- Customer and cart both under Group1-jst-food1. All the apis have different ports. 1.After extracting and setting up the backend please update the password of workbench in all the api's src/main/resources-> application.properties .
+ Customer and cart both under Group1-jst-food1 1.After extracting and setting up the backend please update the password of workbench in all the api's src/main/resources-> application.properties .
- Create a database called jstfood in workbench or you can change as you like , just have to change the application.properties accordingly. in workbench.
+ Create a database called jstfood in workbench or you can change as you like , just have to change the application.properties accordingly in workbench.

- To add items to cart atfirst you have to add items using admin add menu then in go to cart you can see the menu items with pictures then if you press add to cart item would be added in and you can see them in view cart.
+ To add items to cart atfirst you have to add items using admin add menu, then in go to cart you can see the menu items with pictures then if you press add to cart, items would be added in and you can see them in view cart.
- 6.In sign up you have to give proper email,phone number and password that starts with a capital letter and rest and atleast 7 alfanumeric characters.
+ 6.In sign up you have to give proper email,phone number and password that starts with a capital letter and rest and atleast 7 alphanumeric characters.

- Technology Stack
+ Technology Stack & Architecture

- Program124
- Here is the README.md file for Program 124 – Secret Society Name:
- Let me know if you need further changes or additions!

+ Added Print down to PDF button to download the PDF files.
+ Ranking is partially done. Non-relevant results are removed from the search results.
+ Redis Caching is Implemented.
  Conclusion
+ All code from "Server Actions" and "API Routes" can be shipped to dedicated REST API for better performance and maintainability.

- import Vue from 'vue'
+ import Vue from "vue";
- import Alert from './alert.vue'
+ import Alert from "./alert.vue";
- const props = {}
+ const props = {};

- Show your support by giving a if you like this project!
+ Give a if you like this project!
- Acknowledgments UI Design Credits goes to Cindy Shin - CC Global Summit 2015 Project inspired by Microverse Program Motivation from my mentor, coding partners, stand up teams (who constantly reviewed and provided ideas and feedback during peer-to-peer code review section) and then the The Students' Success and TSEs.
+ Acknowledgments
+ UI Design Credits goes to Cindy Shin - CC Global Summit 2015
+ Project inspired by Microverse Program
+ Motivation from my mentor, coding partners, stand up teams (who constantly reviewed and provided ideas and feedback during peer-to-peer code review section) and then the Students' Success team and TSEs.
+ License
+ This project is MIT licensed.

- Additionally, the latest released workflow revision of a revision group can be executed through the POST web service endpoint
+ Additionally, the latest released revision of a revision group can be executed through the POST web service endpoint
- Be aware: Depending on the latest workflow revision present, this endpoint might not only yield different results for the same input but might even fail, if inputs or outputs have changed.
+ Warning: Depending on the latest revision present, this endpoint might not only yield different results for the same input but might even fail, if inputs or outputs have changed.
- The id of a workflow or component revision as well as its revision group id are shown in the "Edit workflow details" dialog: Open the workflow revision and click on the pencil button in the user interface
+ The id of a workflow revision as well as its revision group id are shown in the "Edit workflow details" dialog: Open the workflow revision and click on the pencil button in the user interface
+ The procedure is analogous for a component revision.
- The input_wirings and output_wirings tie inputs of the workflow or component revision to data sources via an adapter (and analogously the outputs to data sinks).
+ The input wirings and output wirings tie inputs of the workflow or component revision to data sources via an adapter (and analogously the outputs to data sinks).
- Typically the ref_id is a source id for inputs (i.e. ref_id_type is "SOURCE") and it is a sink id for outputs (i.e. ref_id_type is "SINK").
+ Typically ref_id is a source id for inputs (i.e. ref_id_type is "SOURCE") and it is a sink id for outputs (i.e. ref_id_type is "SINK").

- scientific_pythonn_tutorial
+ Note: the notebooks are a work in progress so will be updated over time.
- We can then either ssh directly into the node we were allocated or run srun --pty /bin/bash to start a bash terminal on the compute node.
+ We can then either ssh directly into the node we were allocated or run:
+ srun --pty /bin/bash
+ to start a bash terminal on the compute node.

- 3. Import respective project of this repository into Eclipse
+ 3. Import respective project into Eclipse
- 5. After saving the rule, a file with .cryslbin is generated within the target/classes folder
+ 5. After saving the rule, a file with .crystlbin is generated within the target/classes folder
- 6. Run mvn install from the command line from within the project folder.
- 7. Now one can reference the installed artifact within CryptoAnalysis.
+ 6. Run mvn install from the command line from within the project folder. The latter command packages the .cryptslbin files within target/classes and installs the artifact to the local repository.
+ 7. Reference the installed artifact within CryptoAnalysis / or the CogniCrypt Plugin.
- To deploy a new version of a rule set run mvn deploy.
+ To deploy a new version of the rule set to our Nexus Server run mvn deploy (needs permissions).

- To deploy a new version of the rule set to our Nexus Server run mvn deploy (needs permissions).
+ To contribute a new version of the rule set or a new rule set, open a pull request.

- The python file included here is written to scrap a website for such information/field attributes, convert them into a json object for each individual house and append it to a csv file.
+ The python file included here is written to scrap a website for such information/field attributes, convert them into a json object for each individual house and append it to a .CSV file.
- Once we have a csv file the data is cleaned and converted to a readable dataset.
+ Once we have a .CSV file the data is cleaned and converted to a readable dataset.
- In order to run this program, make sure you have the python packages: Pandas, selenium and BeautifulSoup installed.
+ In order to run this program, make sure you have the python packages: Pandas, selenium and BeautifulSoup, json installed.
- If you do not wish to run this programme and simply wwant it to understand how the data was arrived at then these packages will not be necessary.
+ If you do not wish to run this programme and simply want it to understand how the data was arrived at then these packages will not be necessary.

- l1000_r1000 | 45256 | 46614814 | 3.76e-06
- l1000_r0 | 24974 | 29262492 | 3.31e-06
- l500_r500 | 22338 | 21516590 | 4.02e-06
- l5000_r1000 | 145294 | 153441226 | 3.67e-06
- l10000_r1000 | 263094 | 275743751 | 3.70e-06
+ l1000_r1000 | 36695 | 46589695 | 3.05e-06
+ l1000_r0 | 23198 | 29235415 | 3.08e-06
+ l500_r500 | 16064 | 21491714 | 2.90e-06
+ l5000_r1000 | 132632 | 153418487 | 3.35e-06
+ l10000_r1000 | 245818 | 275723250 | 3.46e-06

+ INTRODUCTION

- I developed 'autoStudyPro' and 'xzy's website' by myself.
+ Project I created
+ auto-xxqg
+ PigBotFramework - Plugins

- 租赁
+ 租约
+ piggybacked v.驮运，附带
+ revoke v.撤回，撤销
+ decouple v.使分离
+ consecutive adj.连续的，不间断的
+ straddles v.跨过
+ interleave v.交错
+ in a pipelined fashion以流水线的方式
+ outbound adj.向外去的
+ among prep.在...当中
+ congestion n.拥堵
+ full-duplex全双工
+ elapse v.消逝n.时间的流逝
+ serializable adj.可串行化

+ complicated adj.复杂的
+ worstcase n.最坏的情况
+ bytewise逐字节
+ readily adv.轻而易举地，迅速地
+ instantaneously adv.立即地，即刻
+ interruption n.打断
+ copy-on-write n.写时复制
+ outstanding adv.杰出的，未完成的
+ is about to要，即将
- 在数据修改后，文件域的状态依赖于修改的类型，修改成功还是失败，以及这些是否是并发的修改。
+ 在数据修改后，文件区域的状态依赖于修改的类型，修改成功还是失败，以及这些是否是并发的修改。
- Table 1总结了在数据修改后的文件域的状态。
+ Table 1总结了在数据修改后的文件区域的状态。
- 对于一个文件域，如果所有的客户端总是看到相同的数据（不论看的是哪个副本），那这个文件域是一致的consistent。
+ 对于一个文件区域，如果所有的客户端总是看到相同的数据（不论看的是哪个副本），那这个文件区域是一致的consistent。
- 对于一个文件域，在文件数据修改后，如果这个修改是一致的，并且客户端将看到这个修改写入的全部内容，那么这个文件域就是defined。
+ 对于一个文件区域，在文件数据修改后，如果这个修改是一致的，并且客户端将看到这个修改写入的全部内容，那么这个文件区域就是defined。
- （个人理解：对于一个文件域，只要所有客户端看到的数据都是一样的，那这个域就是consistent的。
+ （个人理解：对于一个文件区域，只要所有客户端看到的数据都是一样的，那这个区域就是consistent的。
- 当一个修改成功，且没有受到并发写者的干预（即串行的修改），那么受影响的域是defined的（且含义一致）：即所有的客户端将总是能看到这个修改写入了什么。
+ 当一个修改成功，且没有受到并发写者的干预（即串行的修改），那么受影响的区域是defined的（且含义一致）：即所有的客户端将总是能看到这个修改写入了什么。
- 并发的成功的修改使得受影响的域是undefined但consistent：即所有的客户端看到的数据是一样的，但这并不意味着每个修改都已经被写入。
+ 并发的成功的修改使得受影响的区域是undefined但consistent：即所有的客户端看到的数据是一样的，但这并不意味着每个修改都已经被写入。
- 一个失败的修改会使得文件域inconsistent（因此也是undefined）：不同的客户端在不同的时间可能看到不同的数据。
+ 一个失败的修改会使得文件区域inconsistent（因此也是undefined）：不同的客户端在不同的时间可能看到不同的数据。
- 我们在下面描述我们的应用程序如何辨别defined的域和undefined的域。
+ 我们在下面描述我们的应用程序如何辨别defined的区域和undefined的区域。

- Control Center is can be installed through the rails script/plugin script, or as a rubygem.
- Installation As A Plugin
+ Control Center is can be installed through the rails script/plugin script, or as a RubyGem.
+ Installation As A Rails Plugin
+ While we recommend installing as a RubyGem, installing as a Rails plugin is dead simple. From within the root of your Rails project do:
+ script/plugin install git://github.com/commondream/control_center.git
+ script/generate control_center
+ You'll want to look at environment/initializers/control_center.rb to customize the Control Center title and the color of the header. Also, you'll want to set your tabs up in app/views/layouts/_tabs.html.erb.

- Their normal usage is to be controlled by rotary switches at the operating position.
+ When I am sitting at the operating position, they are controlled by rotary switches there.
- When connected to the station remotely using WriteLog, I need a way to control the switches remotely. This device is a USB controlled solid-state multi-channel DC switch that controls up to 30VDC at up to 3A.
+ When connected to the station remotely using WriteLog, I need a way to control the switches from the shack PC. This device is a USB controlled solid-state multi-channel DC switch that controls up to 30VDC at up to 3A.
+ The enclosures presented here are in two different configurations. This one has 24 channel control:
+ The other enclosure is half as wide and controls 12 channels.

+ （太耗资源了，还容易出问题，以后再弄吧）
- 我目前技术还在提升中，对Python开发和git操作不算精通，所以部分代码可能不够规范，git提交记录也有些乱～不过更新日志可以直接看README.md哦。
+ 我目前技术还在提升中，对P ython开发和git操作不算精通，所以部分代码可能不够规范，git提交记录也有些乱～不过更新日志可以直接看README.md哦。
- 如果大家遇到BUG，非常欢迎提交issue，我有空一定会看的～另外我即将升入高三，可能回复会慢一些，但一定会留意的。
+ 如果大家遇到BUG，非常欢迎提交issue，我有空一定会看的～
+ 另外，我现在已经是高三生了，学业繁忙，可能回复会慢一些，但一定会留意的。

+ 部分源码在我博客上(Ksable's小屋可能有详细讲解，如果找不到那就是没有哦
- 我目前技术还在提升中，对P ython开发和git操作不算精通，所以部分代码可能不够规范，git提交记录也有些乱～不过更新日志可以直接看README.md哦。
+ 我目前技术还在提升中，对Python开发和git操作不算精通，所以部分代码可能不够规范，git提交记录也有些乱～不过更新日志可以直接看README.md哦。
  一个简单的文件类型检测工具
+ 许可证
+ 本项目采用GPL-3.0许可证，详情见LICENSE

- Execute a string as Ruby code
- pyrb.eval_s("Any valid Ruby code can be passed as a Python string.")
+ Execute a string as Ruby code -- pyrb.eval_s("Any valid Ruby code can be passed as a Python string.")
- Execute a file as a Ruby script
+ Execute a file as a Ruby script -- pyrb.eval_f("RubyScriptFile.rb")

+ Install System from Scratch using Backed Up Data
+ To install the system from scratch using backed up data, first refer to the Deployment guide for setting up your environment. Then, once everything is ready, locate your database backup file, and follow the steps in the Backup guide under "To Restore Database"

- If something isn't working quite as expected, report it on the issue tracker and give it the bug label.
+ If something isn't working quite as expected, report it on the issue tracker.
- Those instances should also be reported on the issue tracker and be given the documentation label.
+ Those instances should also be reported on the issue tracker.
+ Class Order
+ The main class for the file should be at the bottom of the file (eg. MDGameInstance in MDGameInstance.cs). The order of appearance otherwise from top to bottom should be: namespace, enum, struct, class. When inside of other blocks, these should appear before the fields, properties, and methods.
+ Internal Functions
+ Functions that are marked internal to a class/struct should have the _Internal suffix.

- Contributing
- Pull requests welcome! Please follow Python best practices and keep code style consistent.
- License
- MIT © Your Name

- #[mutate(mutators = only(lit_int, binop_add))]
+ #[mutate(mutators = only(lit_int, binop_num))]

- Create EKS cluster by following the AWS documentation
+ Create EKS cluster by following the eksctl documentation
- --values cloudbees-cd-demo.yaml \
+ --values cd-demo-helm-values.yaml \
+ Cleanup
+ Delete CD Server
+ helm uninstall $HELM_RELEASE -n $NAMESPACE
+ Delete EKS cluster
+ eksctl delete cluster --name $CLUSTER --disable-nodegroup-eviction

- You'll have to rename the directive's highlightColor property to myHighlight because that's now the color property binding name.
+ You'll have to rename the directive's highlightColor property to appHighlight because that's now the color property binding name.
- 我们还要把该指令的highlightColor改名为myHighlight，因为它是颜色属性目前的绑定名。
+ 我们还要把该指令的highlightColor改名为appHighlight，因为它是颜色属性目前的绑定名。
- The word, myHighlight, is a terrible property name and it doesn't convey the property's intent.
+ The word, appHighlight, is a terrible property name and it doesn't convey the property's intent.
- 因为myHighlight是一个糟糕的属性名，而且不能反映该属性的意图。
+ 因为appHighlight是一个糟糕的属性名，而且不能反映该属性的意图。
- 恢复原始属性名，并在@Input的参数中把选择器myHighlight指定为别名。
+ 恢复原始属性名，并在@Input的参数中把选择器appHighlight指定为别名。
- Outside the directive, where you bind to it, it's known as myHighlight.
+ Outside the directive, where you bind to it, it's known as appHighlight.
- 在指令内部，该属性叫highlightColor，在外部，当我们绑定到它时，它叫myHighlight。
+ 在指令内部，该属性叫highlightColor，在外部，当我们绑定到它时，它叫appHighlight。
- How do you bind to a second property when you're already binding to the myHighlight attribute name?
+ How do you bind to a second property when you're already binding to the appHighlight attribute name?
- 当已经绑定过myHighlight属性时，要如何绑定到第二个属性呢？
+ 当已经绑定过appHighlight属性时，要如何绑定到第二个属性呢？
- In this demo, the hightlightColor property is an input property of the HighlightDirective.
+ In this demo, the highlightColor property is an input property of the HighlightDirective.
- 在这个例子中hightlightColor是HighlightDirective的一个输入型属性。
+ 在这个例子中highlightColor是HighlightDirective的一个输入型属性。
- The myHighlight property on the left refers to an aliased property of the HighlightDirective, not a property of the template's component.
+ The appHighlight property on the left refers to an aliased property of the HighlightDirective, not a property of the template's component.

_Directions_
Copy all lines of the listing above that contain the string "因为它是颜色属性目前的绑定名".

_Result_
- 我们还要把该指令的highlightColor改名为myHighlight，因为它是颜色属性目前的绑定名。
+ 我们还要把该指令的highlightColor改名为appHighlight，因为它是颜色属性目前的绑定名。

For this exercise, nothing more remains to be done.